Your assignment
What you produce should be an exact transcription of the data, minus any pictures.

Data items
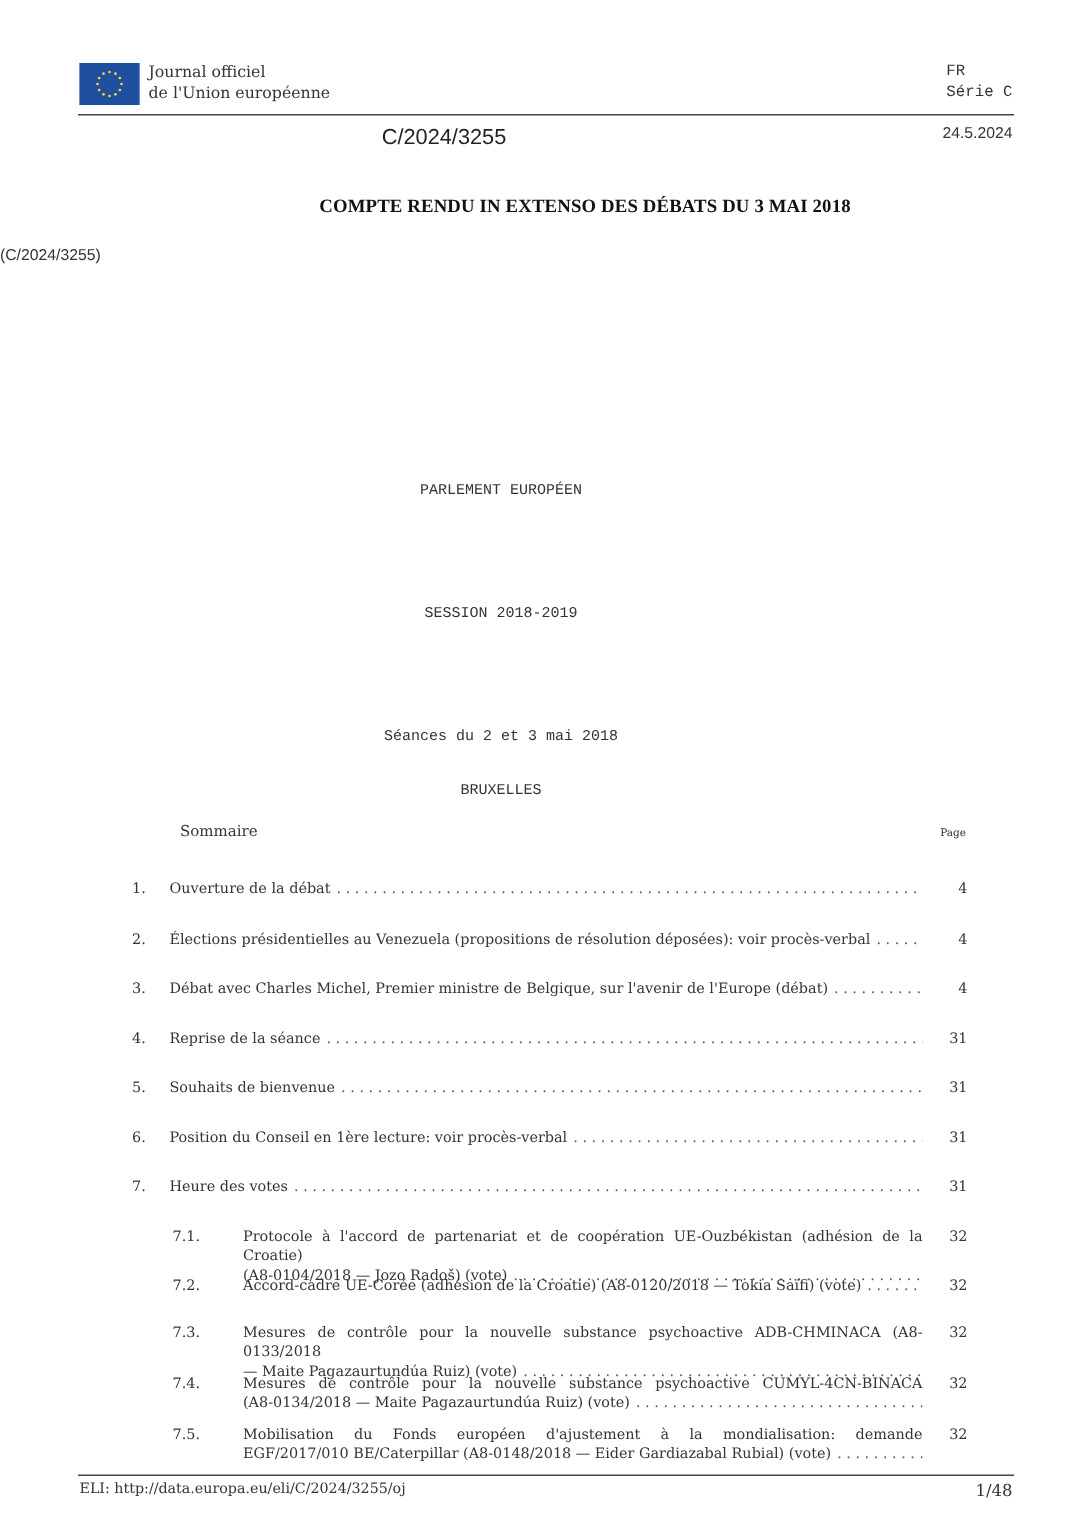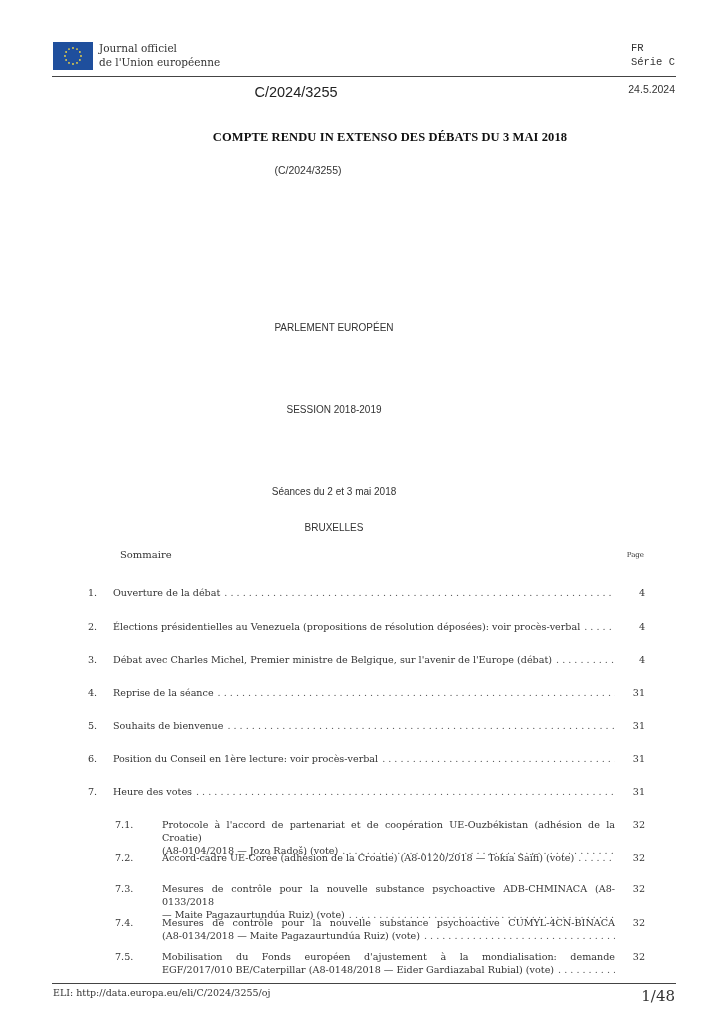--- a/index.html
+++ b/index.html
@@ -36,7 +36,7 @@
     padding-left: 28px;
   }
   .sub-ref {
-    left: 0; width: 616px; top: 164px; text-align: center; font-size: 10.5px; color: #333;
+    left: 0; width: 616px; top: 164px; font-size: 10.5px; color: #333;
     font-family: "Liberation Sans", "DejaVu Sans", sans-serif;
   }
   .center-line {

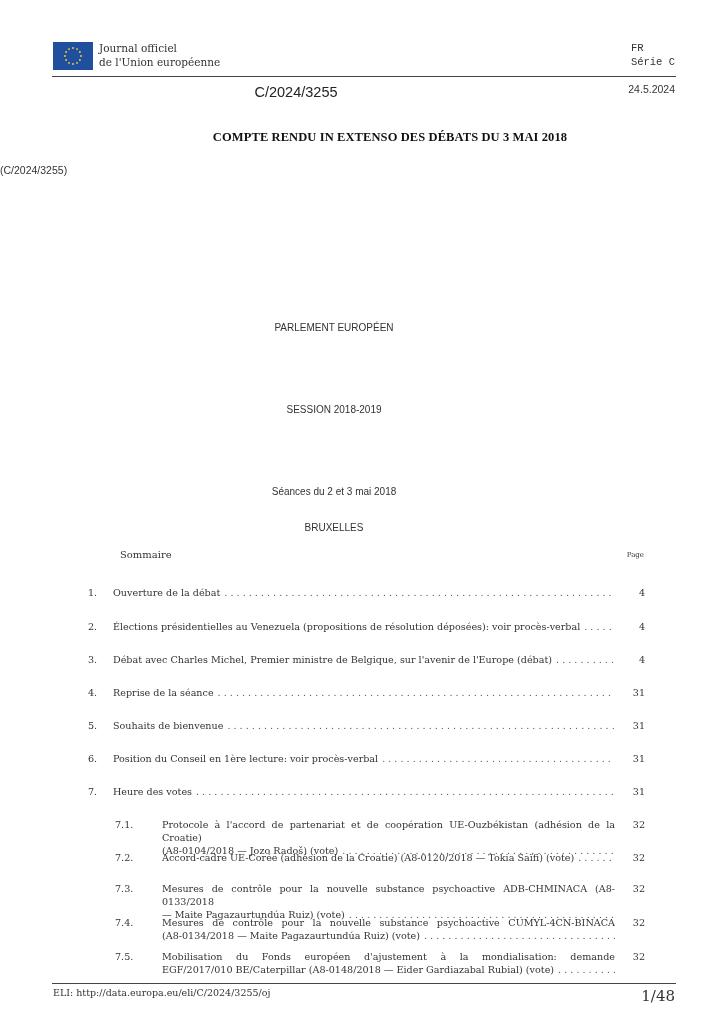--- a/index.html
+++ b/index.html
@@ -41,7 +41,7 @@
   }
   .center-line {
     left: 0; width: 668px; text-align: center; font-size: 10px; color: #333;
-    font-family: Liberation Sans, sans-serif;
+    font-family: Liberation Mono, monospace;
   }
   .toc-head { left: 88px; top: 549px; font-size: 10px; color: #333; margin-left: 32px; }
   .toc-page-head { right: 80px; top: 551px; font-size: 7px; color: #333; }

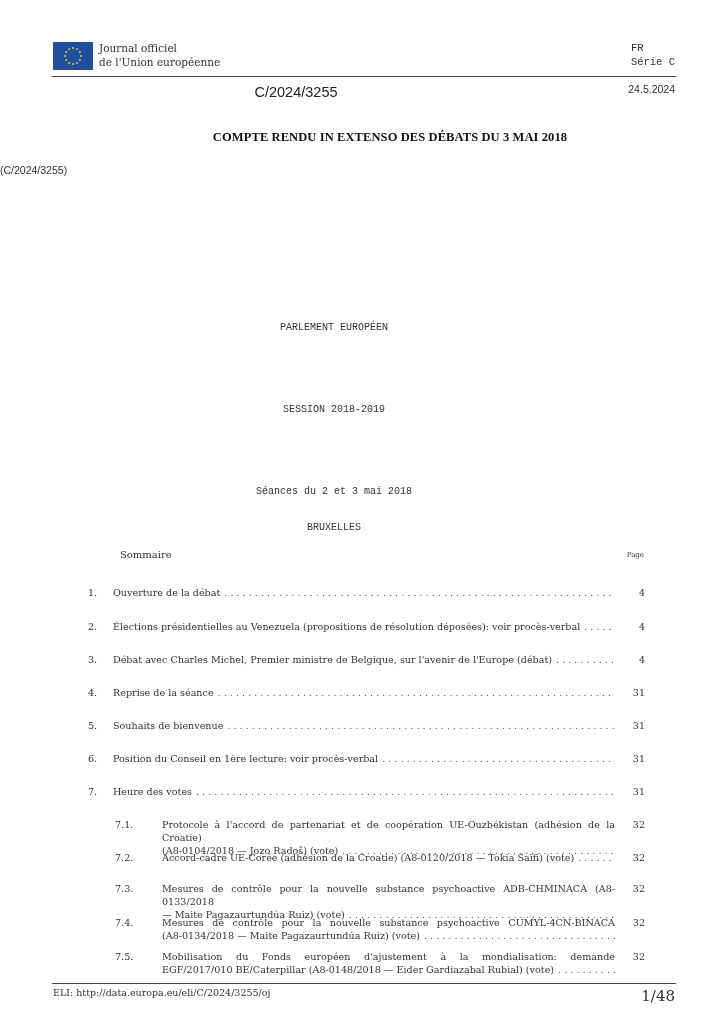--- a/index.html
+++ b/index.html
@@ -71,7 +71,7 @@
     font-family: "DejaVu Serif", serif;
   }
   .footer-page {
-    right: 49px; top: 987px; font-size: 15px; color: #333;
+    right: 49px; top: 987px; font-size: 11px; color: #333;
     font-family: "DejaVu Serif", serif;
   }
 </style>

Response to this exercise
--- a/index.html
+++ b/index.html
@@ -36,7 +36,7 @@
     padding-left: 28px;
   }
   .sub-ref {
-    left: 0; width: 616px; top: 164px; text-align: center; font-size: 10.5px; color: #333;
+    left: 0; width: 616px; top: 164px; font-size: 10.5px; color: #333;
     font-family: "Liberation Sans", "DejaVu Sans", sans-serif;
   }
   .center-line {

--- a/index.html
+++ b/index.html
@@ -41,7 +41,7 @@
   }
   .center-line {
     left: 0; width: 668px; text-align: center; font-size: 10px; color: #333;
-    font-family: Liberation Sans, sans-serif;
+    font-family: Liberation Mono, monospace;
   }
   .toc-head { left: 88px; top: 549px; font-size: 10px; color: #333; margin-left: 32px; }
   .toc-page-head { right: 80px; top: 551px; font-size: 7px; color: #333; }

--- a/index.html
+++ b/index.html
@@ -71,7 +71,7 @@
     font-family: "DejaVu Serif", serif;
   }
   .footer-page {
-    right: 49px; top: 987px; font-size: 15px; color: #333;
+    right: 49px; top: 987px; font-size: 11px; color: #333;
     font-family: "DejaVu Serif", serif;
   }
 </style>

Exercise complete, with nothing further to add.